From the first line down to the one containing "border-right: 1px solid #d6d6d7;", reproduce the entries below exactly and leave out the pictures.

[Web page edit records]
+---+

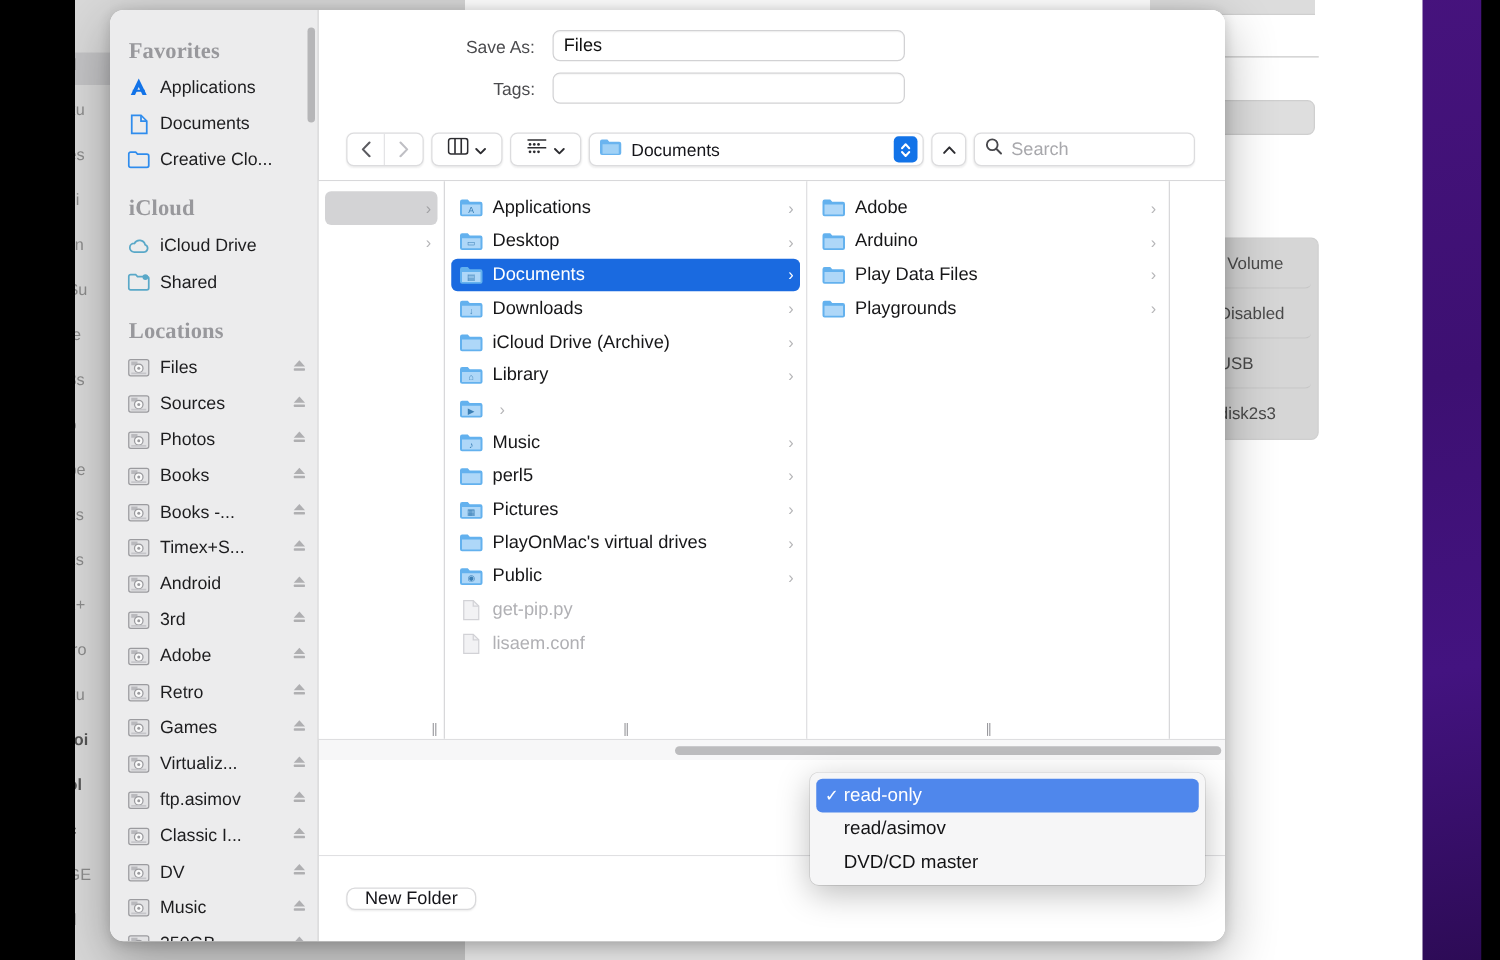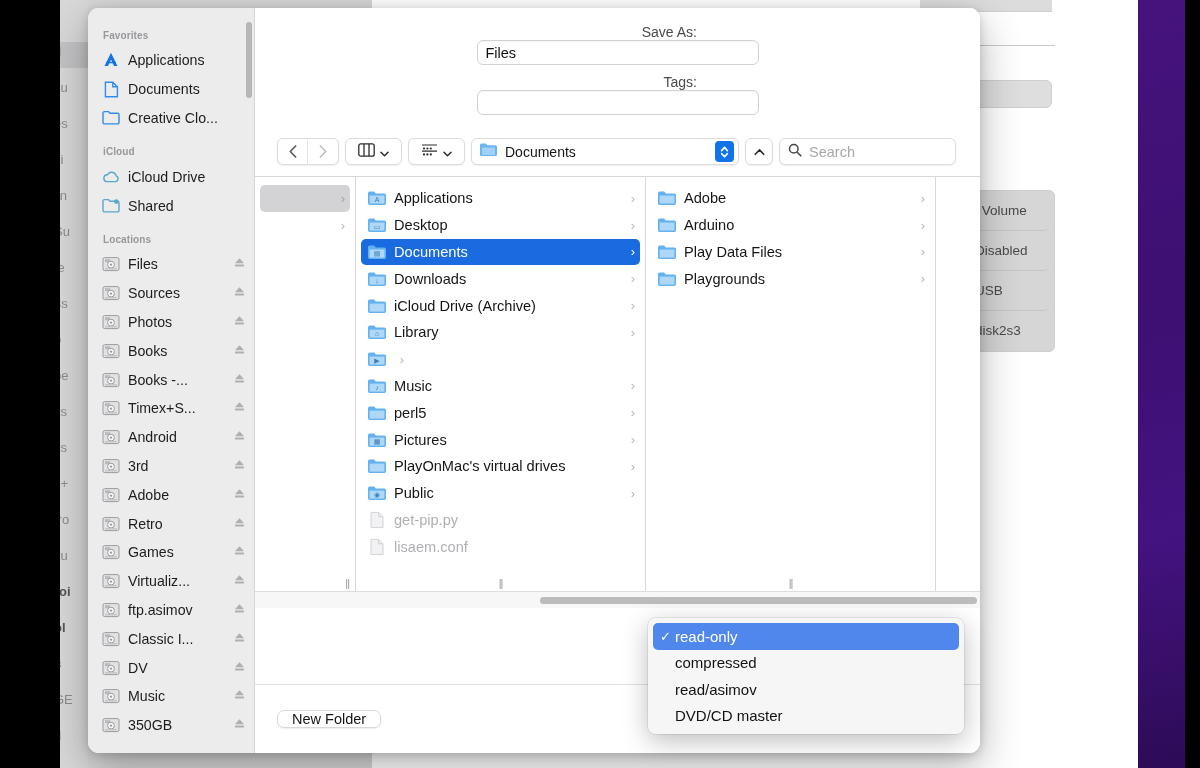--- a/index.html
+++ b/index.html
@@ -69,22 +69,22 @@
   }
   .sheet-grid { display: flex; height: 100%; }
 
   
   .sidebar {
     width: 167px; flex: none; background: #ececed;
     border-right: 1px solid #d6d6d7;
     position: relative; padding-top: 22px; overflow: hidden;
   }
   .sb-head {
-    font-size: 10px; font-weight: 700; color: #98989c;
-    padding: 0 0 5px 15px; letter-spacing: 0.1px;
+    font-size: 18px; font-weight: 700; color: #98989c;
+    padding: 0 0 5px 15px; letter-spacing: 0.1px; font-family: Liberation Serif, serif;
   }
   .sb-gap { height: 14px; }
   .sb-item {
     display: flex; align-items: center; height: 28.8px;
     padding: 0 8px 0 13px; font-size: 14.2px; color: #1d1d1f;
     white-space: nowrap;
   }
   .sb-ico { width: 20px; flex: none; display: flex; align-items: center;
             justify-content: center; margin-right: 7px; }
   .sb-label { flex: 1; overflow: hidden; text-overflow: ellipsis; }
@@ -92,21 +92,21 @@
   .sb-scroll {
     position: absolute; right: 2.5px; top: 14px; width: 6px; height: 76px;
     background: #b6b6b8; border-radius: 3px;
   }
 
   
   .main { flex: 1; display: flex; flex-direction: column; min-width: 0;
           background: #fff; }
 
   .fields { padding: 16px 0 10px 0; background: #fff; }
-  .field-row { display: flex; align-items: center; margin-bottom: 9px; flex-direction: column; }
+  .field-row { display: flex; align-items: center; margin-bottom: 9px; }
   .field-label {
     width: 187px; text-align: right; padding-right: 14px;
     font-size: 14px; color: #4b4b4e;
   }
   .field-input {
     width: 282px; height: 25px; border: 1px solid #d2d2d4;
     border-radius: 6px; background: #fff; font-size: 14.5px;
     padding: 0 8px; color: #111; outline: none;
     box-shadow: 0 1px 1px rgba(0,0,0,0.035) inset;
     font-family: "Liberation Sans", sans-serif;
@@ -955,24 +955,20 @@
   </div>
 
   <div class="menu">
     <div id="menu-body">
         <div class="mi on">
           <span class="ck">✓</span>
           <span>read-only</span>
         </div>
         <div class="mi">
           <span class="ck"></span>
-          <span>compressed</span>
-        </div>
-        <div class="mi">
-          <span class="ck"></span>
           <span>read/asimov</span>
         </div>
         <div class="mi">
           <span class="ck"></span>
           <span>DVD/CD master</span>
         </div>
       </div>
   </div>
 
 </div>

+---+

**Answer box**
--- a/index.html
+++ b/index.html
@@ -69,22 +69,22 @@
   }
   .sheet-grid { display: flex; height: 100%; }
 
   
   .sidebar {
     width: 167px; flex: none; background: #ececed;
     border-right: 1px solid #d6d6d7;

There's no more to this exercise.